“The power to tax is the power to destroy."
- This statement was made by an informed Wall Street financier, the late Jacob Schiff, senior partner of Kuhn, Loeb & Co.
Taxation deals with the freedom, the security and the property of the individual, much in the same manner as the two rapacious vultures of our cartoon deal with the poor lamb.
It would seem today as if Governments - federal, provincial, municipal — were considering it as their first and most sacred task to prey upon the income of the individual, the legitimate profit of the corporation, the purse of the shopper, the acquisition of the property owner, the legacy of the deceased.
They have forced employers and merchants into the role of unofficial and unpaid tax-gatherers.
If the Federal and some Provincial governments come to grips, it is simply a fight for the share apportioned to each robber.
Taxation, visible and hidden, is higher than ever, when it should be an antique for museums in our world of technological progress.
A substantial part of the proceeds of taxation does not even go to pay one iota of public service or public development. It goes to individuals who charge the community for the use of money which rightfully belongs to the community. It is called “interests on loans". Loans of what? Loans of figures representing work,skill, material, production, supplied by the commnunity itself, and not by bankers who just write figures in ledgers.
Unless it be sheer and wilful inflation, every single dollar issued and loaned by the banker has, in essence, for collateral the difference between consumption and potential production. This difference is surely an asset of the community. So all issue of financial credit based on that asset should go as dividends to the members of the community, instead of creating somewhere a liability which the community has to pay in prices or in taxes.
The city of Montreal presently collects 90 million dollars annually for municipal purposes; and of this, more than 18 million dollars go in this manner to the controllers of the permits to act. The city further collects 20 million dollars for school purposes, and the two school boards have to take a slice of it to pay for their own borrowings.

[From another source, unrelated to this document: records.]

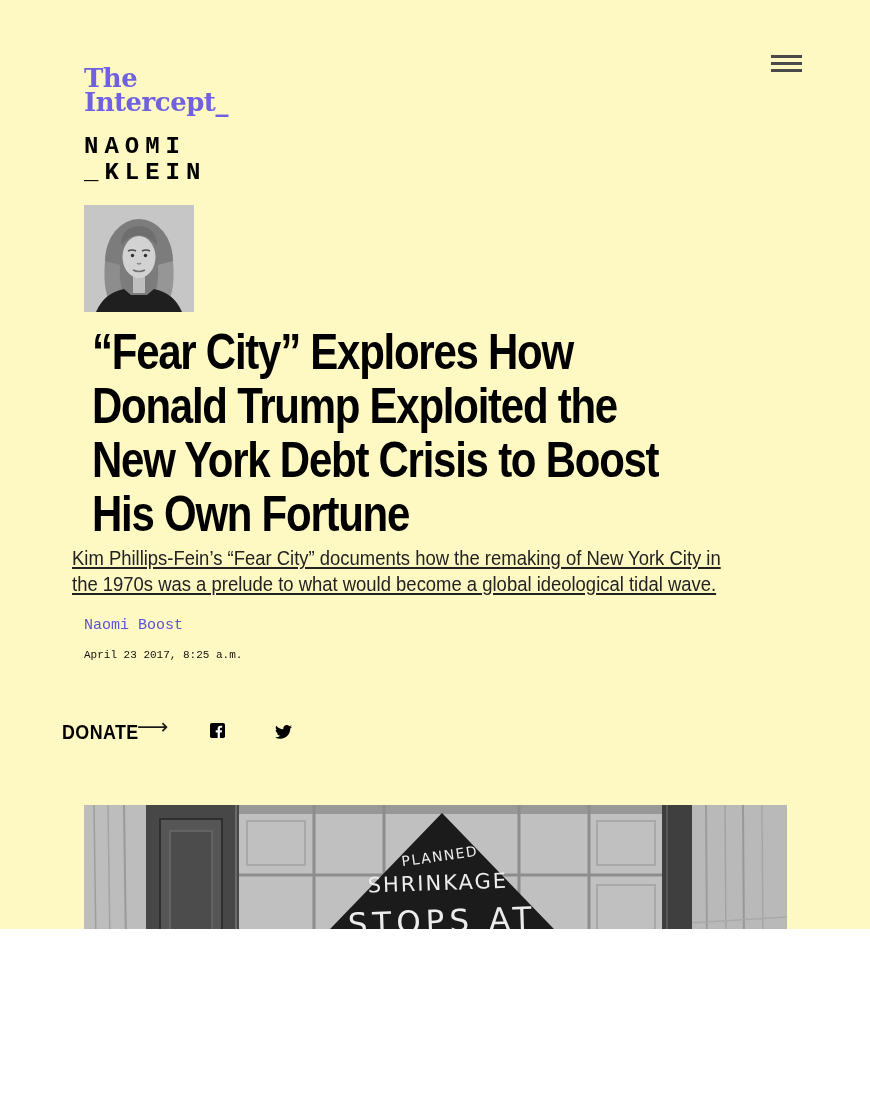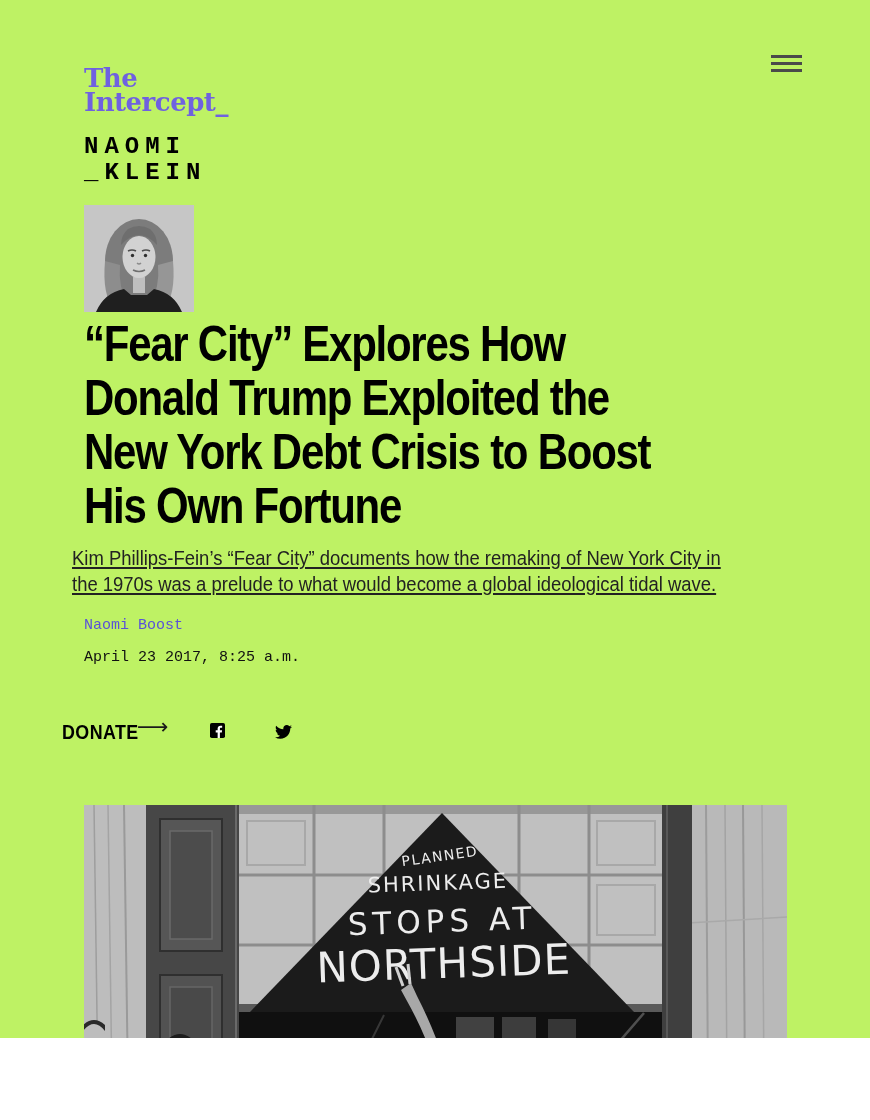--- a/index.html
+++ b/index.html
@@ -4,7 +4,7 @@
 <style>
   html,body { margin:0; padding:0; background:#ffffff; }
   .page {
-    position:relative; width:870px; height:1038px; background:#bef264;
+    position:relative; width:870px; height:929px; background:#fef9c3;
     font-family:"Liberation Sans", sans-serif; overflow:hidden;
   }
 

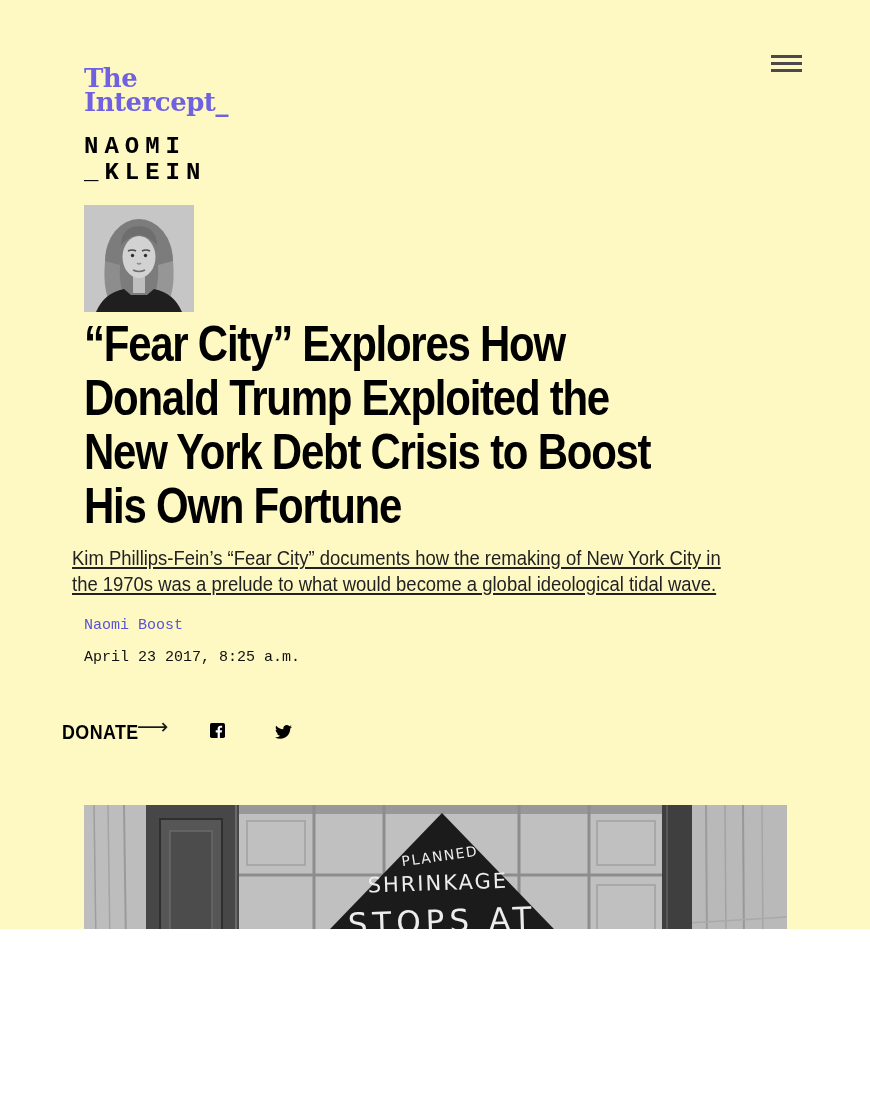--- a/index.html
+++ b/index.html
@@ -115,7 +115,7 @@
     </svg>
   </div>
 
-  <h1 class="headline" style="margin:0; font-size:50px;">
+  <h1 class="headline" style="margin:8px; font-size:50px;">
     <div class="hl">“Fear City” Explores How</div>
     <div class="hl">Donald Trump Exploited the</div>
     <div class="hl">New York Debt Crisis to Boost</div>

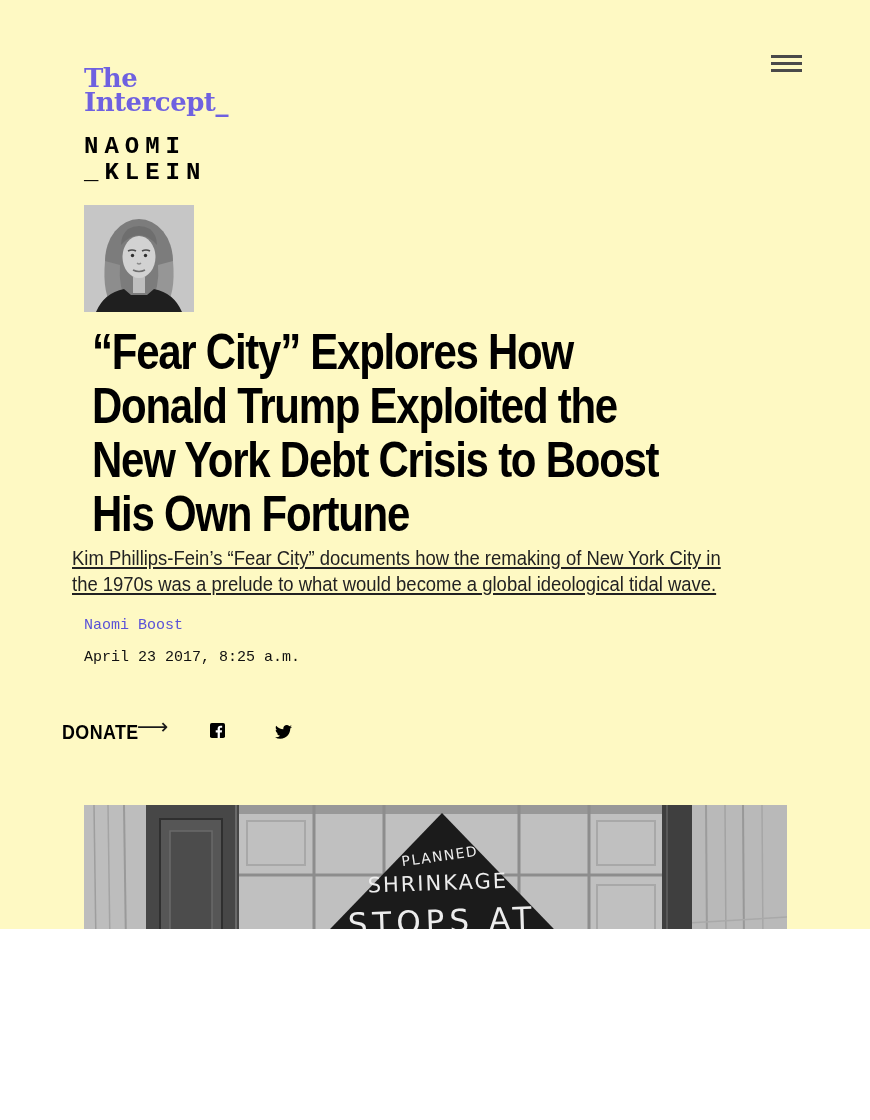--- a/index.html
+++ b/index.html
@@ -51,7 +51,7 @@
   }
   .pubdate {
     position:absolute; left:84px; top:649px;
-    font-family:"Liberation Mono", monospace; font-size:15px; color:#111111;
+    font-family:"Liberation Mono", monospace; font-size:11px; color:#111111;
   }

The same with taxes going to our provincial government or to our federal government.
Social Credit would not only stop this blatant robbery; but it would abolish the whole machinery of taxation, which does not at: all reflect the facts of our economic situation.
Thinking in terms of reality, Social Credit would consider public services or public works as a levy upon the productive power of the community, not as a levy upon financial incomes which consist of money already created for other production.
The State needs not deprive the individual of his means of placing orders with the producing system. The State and the individual may well place their orders concurrently and be served concurrently. Production is craving for orders.
As for the financial aspects of the operation, they are just a matter of bookkeeping reflecting the facts of production (public or private) and consumption (public or private).
A great economist, a contemporary of Douglas, the late A. R. Orage sums it up concisely as follows:
"A financial system must be made to reflect, and continuously to reflect, the facts of the communal and real economic situation. To this end, it is necessary to establish a National Credit Account with, so to say, parallel columns for Real and Financial Capital, Expenditure (consumption), Income (production), Profit (appreciation of capital) and National Dividend, (profit-sharing). Upon such a National Credit Account, both the State and the individual would be able to draw as partners, and neither at the expense of the other. Taxation of the individual for revenue would be superfluous. At the same time the public services could be generously maintained. State and Individual would be reconciled in the community."
This would be finance according to facts. This would be life instead of destruction. This would be Social Credit.